▶ _Exercise aim_
Pick out each line of the records that includes the string "bold", and copy it.

▶ _Task data_

Segment Open

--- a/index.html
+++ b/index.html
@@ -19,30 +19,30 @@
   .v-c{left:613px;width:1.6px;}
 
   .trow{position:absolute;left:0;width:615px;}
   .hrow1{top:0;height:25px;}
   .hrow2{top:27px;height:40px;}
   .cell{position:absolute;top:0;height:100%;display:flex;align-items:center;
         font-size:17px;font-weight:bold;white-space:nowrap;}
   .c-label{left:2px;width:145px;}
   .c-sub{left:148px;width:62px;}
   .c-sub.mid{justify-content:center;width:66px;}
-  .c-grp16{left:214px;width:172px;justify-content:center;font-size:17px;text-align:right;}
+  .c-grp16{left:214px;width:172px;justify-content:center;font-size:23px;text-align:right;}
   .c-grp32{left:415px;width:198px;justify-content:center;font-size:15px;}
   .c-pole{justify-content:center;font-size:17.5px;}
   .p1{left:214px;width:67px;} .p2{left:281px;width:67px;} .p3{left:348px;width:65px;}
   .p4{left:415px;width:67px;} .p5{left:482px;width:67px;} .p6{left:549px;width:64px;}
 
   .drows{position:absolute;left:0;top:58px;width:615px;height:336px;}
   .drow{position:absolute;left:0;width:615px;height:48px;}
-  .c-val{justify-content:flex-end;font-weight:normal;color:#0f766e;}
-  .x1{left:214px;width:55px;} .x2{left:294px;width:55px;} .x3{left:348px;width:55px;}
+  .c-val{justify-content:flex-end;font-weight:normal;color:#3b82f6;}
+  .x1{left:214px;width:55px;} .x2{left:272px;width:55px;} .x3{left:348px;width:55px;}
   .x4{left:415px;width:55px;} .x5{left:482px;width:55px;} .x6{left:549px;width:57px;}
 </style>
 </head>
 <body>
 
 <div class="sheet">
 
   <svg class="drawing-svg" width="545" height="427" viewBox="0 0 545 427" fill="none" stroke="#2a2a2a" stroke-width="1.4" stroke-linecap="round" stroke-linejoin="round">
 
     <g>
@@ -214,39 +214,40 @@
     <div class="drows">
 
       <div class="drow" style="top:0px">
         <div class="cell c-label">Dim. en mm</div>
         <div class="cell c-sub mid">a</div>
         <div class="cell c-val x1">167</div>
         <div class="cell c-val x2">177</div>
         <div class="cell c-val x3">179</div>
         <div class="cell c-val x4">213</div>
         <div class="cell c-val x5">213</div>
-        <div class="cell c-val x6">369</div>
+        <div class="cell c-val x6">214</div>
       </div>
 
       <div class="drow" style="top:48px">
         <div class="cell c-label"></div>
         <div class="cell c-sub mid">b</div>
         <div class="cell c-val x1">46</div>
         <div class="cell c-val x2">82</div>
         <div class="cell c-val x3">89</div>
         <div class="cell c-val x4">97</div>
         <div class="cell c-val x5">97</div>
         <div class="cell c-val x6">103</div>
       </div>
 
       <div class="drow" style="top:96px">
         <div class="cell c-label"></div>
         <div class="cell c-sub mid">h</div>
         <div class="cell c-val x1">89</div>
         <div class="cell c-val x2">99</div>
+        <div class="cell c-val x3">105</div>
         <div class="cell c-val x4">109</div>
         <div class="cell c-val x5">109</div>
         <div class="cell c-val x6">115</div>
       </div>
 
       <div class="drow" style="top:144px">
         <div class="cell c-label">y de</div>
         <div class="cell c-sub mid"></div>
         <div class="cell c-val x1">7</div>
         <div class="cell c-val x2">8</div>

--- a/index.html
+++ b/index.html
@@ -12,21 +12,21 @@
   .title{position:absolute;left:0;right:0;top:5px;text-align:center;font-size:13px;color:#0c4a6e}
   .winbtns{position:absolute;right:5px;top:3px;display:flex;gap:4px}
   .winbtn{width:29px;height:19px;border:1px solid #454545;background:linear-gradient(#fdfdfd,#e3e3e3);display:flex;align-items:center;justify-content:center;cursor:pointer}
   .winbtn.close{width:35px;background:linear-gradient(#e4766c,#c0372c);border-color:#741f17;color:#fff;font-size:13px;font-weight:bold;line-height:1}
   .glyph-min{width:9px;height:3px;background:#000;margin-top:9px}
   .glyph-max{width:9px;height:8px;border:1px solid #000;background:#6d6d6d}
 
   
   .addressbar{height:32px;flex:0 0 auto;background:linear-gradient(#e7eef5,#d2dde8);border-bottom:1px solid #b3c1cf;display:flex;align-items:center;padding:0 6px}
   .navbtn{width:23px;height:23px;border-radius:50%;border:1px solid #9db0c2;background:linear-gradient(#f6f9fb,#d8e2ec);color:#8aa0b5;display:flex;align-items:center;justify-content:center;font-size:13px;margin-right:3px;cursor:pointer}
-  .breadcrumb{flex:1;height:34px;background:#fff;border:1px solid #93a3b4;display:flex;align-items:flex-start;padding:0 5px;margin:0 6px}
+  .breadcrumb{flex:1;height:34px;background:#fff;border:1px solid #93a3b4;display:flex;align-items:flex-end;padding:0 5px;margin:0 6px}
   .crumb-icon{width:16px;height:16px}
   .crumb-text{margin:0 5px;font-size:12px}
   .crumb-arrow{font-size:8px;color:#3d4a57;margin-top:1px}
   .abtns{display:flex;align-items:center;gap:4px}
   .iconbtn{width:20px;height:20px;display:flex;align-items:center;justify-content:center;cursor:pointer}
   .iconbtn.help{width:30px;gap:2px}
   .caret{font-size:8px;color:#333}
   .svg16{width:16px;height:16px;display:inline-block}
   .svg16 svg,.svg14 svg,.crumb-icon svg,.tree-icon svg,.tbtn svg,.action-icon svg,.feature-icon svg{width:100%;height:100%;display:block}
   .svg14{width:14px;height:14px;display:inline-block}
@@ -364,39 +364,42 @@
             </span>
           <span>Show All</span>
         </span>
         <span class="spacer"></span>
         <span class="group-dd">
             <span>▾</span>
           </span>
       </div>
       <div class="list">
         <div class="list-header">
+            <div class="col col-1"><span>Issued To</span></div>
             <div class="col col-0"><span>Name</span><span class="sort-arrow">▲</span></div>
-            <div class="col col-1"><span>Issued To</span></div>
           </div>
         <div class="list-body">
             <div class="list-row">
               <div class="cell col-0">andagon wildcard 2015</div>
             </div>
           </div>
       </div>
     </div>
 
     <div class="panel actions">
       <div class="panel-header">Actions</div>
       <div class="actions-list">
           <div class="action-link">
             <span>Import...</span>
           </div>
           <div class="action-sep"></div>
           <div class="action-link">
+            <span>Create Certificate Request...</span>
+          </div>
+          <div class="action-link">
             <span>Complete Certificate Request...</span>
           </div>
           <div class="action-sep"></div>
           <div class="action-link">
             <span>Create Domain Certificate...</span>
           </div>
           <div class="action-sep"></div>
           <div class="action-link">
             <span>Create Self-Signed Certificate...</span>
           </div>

Segment Closed
Segment Open

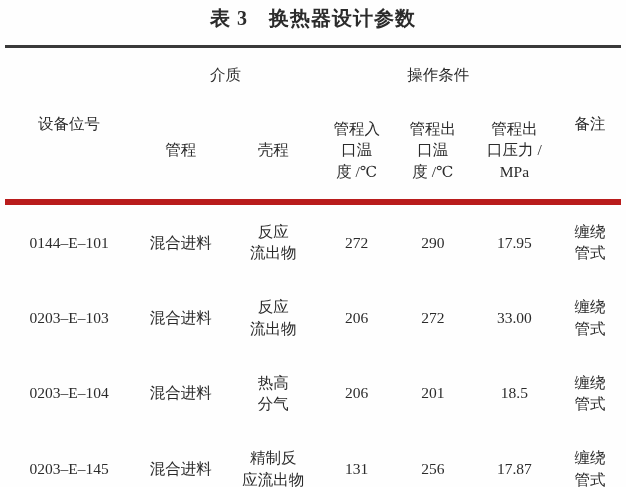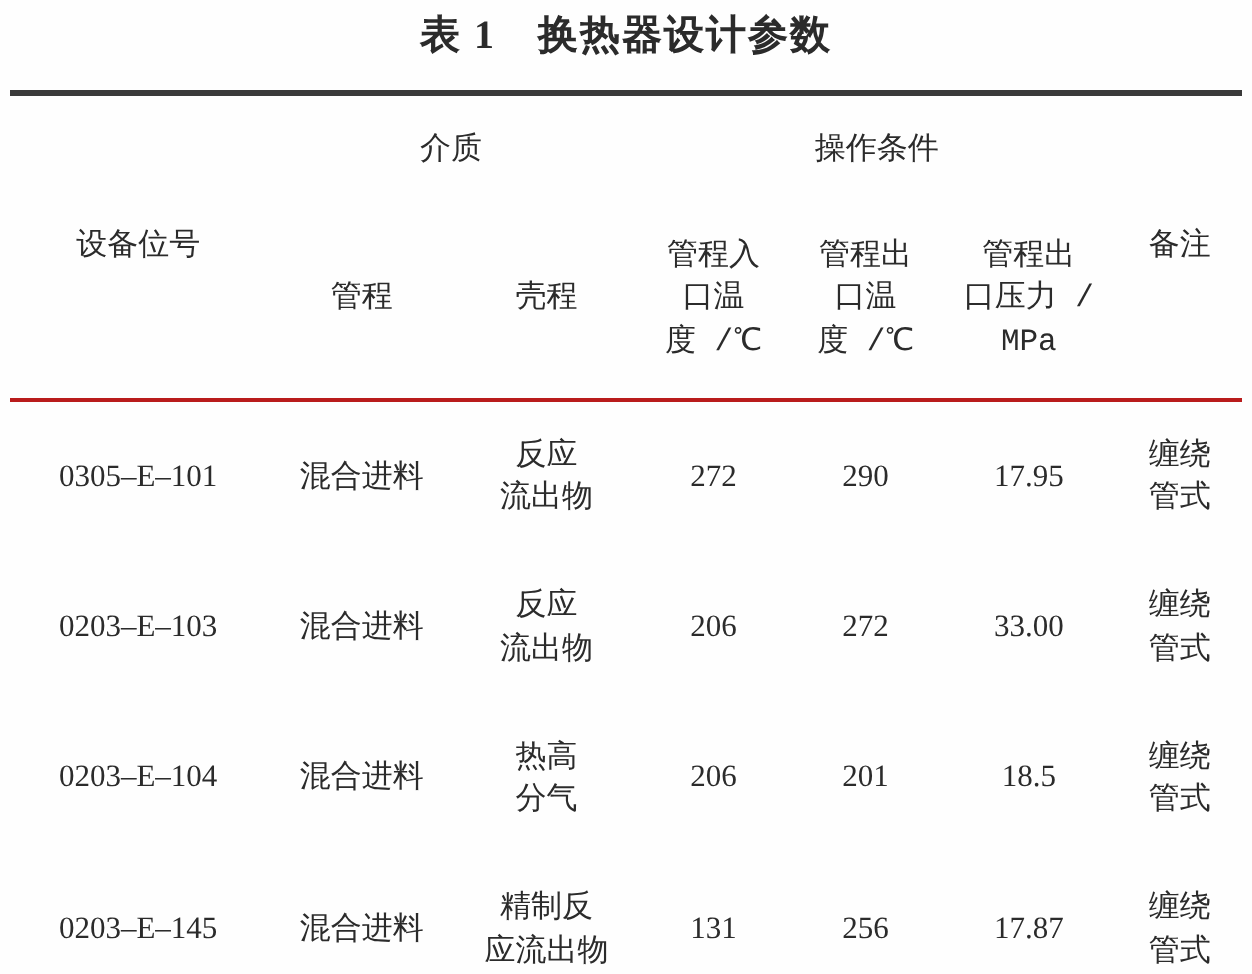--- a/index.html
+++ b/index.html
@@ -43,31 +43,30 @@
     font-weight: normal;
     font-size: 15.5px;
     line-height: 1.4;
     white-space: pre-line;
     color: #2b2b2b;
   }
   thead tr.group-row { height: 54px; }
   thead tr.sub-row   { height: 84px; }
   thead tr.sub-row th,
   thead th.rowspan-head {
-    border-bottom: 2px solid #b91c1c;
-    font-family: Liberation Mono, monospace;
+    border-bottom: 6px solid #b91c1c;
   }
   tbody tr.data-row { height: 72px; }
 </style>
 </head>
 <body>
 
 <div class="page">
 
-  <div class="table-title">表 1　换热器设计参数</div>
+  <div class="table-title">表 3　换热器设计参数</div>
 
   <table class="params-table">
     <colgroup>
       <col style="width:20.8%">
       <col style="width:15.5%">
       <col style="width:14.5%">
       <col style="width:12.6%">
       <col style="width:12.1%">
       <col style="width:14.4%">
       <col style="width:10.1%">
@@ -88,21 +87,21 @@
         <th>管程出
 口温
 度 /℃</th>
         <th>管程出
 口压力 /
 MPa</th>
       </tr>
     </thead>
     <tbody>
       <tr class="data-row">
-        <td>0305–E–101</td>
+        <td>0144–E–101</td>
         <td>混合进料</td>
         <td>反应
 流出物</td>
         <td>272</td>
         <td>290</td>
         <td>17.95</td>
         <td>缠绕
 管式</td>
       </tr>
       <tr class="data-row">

Segment Closed

▶ _Response_
         font-size:17px;font-weight:bold;white-space:nowrap;}
   .winbtn.close{width:35px;background:linear-gradient(#e4766c,#c0372c);border-color:#741f17;color:#fff;font-size:13px;font-weight:bold;line-height:1}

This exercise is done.